Start of RECORDS

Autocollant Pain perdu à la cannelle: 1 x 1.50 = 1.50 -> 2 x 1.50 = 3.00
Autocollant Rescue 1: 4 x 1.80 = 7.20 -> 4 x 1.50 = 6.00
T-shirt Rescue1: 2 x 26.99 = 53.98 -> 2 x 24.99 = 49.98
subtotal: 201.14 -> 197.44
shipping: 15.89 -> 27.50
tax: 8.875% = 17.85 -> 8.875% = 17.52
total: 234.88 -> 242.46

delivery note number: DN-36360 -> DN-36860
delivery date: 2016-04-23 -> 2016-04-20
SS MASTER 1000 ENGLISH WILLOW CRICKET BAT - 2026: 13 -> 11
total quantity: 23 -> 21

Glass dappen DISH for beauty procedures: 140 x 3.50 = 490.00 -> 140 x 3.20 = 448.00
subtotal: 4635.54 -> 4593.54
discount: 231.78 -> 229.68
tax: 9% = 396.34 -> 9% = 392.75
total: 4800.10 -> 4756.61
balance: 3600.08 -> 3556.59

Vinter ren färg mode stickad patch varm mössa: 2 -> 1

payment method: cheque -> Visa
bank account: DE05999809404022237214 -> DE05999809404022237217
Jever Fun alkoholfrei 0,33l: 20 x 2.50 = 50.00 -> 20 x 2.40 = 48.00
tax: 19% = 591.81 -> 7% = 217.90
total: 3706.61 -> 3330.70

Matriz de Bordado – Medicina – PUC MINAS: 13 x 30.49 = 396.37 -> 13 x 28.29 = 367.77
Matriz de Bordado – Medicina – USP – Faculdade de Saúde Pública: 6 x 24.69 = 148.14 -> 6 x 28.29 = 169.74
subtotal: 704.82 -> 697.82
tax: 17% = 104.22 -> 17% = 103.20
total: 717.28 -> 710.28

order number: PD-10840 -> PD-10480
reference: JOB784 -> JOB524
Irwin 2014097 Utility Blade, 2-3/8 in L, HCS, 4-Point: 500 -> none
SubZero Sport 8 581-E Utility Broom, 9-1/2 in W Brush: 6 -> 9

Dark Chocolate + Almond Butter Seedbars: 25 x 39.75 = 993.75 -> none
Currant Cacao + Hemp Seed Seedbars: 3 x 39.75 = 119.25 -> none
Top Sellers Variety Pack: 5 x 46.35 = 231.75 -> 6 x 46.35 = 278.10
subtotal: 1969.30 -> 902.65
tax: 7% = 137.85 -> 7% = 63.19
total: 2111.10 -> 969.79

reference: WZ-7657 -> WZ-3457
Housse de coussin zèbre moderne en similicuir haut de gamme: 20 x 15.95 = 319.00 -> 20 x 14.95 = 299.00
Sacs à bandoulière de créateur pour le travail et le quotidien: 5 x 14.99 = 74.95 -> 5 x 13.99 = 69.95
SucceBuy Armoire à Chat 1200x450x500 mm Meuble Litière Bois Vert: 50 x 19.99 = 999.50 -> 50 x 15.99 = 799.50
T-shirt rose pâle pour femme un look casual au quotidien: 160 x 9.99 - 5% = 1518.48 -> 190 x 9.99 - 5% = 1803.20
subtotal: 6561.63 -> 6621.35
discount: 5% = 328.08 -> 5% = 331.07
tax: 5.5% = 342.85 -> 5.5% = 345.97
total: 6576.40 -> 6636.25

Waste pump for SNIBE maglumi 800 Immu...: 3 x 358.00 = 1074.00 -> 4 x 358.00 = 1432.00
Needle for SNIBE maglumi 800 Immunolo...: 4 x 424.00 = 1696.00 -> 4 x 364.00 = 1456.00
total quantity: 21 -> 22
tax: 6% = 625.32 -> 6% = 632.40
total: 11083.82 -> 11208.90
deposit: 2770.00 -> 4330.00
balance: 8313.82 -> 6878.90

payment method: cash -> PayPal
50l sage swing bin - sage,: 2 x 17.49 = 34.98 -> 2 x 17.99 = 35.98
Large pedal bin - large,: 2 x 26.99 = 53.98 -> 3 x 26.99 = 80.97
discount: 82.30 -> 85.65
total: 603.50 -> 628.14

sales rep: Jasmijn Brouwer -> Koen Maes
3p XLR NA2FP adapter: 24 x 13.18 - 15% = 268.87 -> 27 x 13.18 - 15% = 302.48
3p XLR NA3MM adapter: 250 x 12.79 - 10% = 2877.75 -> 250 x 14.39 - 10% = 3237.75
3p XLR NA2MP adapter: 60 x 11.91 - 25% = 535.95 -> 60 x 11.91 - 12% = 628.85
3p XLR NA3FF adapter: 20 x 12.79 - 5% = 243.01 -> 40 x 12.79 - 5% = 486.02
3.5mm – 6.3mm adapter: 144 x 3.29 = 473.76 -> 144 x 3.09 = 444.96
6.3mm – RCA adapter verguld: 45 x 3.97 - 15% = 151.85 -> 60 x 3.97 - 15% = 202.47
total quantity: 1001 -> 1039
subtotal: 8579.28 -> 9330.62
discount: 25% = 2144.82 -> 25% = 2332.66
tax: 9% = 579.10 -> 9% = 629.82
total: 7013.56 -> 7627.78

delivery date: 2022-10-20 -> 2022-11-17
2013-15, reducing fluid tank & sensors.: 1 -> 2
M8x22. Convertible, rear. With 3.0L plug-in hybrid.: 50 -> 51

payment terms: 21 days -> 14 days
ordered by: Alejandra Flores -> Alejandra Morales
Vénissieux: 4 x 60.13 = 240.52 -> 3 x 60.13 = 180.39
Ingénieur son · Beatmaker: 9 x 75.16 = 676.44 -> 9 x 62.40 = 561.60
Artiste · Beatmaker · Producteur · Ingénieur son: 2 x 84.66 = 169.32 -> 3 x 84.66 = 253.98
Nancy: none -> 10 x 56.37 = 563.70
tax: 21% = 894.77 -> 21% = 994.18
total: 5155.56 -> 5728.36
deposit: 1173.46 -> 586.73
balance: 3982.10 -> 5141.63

End of RECORDS

### TASK
When you reach the line in the material above that holds "Jever Fun alkoholfrei", begin reproducing lines exactly, and stop after the line that holds "SubZero Sport 8".

### EXERCISE RESULT
Jever Fun alkoholfrei 0,33l: 20 x 2.50 = 50.00 -> 20 x 2.40 = 48.00
tax: 19% = 591.81 -> 7% = 217.90
total: 3706.61 -> 3330.70

Matriz de Bordado – Medicina – PUC MINAS: 13 x 30.49 = 396.37 -> 13 x 28.29 = 367.77
Matriz de Bordado – Medicina – USP – Faculdade de Saúde Pública: 6 x 24.69 = 148.14 -> 6 x 28.29 = 169.74
subtotal: 704.82 -> 697.82
tax: 17% = 104.22 -> 17% = 103.20
total: 717.28 -> 710.28

order number: PD-10840 -> PD-10480
reference: JOB784 -> JOB524
Irwin 2014097 Utility Blade, 2-3/8 in L, HCS, 4-Point: 500 -> none
SubZero Sport 8 581-E Utility Broom, 9-1/2 in W Brush: 6 -> 9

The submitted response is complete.